His medium of choice is fresco buono - the painstaking technique
utilized by the great Renaissance and Baroque masters. It makes the
painting an architectural element, the image literally becomes part of
the wall, it fuses with the structure itself. The artist paints on a
layer of wet plaster, the fresco emerges in true form after the
surface dries and the intended pigments are revealed. Nothing can be
hurried  - it is art by minute accumulation,  imagemaking that
hearkens back to the earliest religious paintings that were imprinted
or carved painstakingly on cave walls. If Dr. Pereira has never been
to Usgalimol, Goa's riverine site of some of the world's best
Mesolithic art, he should head there immediately, he might find some
ancient resonance with his contemporary "Celebration of Food".
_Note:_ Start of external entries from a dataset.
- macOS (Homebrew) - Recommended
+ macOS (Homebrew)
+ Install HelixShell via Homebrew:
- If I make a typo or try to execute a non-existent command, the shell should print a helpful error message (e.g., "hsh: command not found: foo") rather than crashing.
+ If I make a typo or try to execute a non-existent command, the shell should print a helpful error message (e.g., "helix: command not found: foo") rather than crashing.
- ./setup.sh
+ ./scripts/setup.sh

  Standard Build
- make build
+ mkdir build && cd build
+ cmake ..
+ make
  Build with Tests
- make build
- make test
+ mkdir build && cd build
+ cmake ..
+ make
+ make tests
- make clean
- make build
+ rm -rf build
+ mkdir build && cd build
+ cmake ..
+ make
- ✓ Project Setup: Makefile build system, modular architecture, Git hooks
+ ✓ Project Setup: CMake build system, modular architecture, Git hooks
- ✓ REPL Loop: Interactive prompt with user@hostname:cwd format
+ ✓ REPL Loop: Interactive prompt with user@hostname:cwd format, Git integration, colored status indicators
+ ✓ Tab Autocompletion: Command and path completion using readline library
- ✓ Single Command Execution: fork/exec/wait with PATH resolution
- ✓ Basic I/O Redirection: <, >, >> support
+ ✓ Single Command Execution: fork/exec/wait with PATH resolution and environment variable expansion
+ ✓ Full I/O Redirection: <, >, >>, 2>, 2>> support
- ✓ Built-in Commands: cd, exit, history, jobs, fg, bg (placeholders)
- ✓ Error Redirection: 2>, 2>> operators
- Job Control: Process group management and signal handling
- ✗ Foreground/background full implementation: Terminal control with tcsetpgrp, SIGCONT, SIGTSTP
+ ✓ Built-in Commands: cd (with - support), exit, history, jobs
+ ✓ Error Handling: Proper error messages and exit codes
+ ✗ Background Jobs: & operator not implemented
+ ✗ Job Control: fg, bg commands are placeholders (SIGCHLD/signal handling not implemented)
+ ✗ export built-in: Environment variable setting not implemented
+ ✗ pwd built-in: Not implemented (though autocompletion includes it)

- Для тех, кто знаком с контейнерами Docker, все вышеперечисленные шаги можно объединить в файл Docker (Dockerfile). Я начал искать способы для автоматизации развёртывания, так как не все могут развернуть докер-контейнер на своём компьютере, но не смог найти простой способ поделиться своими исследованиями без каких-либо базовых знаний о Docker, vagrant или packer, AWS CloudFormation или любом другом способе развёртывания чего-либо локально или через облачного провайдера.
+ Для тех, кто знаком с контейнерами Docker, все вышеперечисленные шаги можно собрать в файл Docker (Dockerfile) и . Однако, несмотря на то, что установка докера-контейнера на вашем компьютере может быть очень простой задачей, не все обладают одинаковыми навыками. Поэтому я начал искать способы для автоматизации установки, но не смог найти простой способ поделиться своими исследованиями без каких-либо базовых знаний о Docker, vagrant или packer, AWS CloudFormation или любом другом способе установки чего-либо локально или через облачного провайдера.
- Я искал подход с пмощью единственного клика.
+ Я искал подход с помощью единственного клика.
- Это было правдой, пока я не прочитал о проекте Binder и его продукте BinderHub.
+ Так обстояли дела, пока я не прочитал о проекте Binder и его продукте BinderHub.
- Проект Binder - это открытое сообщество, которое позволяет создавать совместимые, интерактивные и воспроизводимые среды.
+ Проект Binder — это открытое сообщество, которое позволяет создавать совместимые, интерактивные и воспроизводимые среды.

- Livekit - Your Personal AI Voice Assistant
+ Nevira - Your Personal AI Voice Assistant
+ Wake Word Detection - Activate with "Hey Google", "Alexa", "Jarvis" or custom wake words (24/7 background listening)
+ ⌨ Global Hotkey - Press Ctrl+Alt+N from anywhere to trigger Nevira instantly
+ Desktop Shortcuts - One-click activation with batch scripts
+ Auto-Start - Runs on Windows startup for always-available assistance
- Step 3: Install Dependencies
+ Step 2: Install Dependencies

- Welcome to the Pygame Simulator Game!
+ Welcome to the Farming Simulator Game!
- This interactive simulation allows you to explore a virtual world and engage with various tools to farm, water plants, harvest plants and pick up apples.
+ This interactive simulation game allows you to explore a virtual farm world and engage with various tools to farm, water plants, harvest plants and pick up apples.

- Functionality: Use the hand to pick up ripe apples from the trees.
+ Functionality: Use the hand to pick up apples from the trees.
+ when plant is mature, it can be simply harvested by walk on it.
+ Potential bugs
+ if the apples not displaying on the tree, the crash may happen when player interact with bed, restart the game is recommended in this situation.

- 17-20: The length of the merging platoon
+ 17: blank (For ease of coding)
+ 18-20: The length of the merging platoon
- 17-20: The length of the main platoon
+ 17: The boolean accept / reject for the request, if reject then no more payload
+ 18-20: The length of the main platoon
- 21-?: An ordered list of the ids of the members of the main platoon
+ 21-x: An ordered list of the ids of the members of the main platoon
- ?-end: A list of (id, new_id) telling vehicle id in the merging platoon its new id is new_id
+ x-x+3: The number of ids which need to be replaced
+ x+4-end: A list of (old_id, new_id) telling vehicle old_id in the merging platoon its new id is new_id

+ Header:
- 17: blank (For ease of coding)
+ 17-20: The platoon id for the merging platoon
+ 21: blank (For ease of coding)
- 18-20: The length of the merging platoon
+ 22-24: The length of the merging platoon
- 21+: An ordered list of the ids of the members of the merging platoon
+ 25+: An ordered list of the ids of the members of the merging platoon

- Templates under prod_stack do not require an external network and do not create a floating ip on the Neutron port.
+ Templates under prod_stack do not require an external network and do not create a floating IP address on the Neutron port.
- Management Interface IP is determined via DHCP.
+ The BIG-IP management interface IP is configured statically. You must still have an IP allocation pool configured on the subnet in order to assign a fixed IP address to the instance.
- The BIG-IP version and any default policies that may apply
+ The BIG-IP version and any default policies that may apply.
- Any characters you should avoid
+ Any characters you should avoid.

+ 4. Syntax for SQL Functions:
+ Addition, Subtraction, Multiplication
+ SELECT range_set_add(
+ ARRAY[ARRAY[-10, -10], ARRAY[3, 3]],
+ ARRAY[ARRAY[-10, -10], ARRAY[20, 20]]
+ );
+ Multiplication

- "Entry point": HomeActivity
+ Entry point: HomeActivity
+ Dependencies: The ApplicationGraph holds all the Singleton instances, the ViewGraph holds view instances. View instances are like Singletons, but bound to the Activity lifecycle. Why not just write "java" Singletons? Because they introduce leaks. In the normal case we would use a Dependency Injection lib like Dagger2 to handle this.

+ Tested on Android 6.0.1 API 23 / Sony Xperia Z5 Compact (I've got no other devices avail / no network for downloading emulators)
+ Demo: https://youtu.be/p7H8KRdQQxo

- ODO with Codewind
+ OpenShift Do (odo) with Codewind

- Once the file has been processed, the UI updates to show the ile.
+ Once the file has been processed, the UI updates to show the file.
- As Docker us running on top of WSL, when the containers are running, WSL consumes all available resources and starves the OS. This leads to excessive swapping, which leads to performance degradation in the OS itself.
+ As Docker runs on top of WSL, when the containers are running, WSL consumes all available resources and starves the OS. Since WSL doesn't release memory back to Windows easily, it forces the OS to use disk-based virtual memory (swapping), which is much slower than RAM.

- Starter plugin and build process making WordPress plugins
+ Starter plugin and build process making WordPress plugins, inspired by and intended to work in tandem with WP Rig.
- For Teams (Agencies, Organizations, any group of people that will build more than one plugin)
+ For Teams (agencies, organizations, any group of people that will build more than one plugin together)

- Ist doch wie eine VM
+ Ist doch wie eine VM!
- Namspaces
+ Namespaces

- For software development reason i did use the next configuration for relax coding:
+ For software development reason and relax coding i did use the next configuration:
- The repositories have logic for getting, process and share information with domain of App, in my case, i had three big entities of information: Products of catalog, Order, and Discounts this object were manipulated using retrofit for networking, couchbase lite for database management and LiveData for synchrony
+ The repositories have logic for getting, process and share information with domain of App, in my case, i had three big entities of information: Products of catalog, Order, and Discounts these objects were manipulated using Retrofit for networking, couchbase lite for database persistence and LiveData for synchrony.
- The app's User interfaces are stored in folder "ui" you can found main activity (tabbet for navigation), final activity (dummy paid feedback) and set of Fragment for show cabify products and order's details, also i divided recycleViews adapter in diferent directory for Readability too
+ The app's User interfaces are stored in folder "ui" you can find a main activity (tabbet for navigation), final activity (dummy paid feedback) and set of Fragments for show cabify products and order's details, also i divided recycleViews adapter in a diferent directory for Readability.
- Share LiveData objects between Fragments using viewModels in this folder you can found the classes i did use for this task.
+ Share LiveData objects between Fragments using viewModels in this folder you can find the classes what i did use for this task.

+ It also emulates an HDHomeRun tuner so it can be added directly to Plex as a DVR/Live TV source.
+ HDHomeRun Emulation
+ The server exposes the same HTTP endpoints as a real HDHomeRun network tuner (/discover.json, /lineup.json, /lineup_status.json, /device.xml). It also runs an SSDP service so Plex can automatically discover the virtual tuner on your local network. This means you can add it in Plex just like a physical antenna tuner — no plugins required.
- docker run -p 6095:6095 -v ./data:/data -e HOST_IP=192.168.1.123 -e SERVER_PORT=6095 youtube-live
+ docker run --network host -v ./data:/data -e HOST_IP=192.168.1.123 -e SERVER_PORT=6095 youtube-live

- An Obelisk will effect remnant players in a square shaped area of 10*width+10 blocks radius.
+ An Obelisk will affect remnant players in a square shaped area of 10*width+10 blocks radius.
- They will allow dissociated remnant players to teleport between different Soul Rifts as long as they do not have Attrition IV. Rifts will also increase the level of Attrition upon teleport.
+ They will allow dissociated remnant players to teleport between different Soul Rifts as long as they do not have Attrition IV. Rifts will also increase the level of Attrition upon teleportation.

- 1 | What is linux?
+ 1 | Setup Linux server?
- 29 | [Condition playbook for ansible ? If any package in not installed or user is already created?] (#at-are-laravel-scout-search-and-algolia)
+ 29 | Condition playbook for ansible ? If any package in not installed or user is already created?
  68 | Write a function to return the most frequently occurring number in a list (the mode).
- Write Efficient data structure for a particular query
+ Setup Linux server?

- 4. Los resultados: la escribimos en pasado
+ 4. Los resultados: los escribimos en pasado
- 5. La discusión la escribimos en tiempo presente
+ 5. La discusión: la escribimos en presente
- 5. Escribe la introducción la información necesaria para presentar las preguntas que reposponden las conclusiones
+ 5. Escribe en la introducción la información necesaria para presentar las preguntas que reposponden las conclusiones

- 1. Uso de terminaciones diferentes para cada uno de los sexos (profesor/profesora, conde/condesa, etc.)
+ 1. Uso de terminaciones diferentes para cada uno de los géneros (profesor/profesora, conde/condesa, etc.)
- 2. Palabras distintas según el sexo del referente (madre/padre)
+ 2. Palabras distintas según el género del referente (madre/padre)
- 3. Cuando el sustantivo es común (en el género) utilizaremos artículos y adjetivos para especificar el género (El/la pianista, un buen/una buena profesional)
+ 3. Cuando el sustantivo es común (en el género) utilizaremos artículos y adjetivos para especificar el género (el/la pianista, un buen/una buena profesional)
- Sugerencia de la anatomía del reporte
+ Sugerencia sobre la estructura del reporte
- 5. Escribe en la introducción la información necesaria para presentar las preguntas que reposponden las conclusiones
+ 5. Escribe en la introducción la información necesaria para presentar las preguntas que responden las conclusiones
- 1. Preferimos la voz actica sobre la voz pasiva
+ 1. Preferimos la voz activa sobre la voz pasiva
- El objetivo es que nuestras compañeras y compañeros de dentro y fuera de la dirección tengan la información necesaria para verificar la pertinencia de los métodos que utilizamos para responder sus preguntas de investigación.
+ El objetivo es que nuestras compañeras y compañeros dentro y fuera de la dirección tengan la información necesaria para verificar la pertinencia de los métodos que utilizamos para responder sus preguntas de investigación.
We Goans are irrevokably the result of a great mish-mash, a gradual
accretion of influences and borrowings. Pereira  emboidies this both
intellectually and instinctively - his epic  in Borda illustrates it
throughout. It is deeply Catholic, but grounded in Indian reality, it
expresses deep feeling for the Konkan even while seeking the
category-free exultation that characterizes the best religious art. It
is fully from one tradition but serves many in its universality. It
makes a serious bid for the eternal, it has a gutsy, very appealing
ambition.

But it is also more. It is a contribution to Goa's Catholic heritage
from a man who was born into the most idealistic era of Indian
nationalism, a GoanBombayite who threw himself into Sanskrit
scholarship because he wanted to really understand what it was to be
Indian, and the mother language seemed to be "the embodiment of
Indianness." This is also a man who hastily decamped from Portugal
because he insisted (to an audience that included the Patriarch and
the Governor) that while Goa was Latin, it was not a slavish copy of
the Portguese variant but novel in its own right.

In a dim corner of  Curtorim is a stunning self-portrait executed
decades ago. It is Jose Pereira in classic pose -  back arched, gazing
inquisitively, calmly, unblinkingly at the viewer. It poses a wordless
challenge to the viewer. Who are you? What are you? The calmness is
what is most unnerving, you know that the painting's subject has
figured it all out. No Goan alive knows those fundamental answers
better than Dr. Jose Pereira, let us all hope that he continues to
share them with us in his writing, his art, and in longer, even more
fruitful visits to his precious homeland.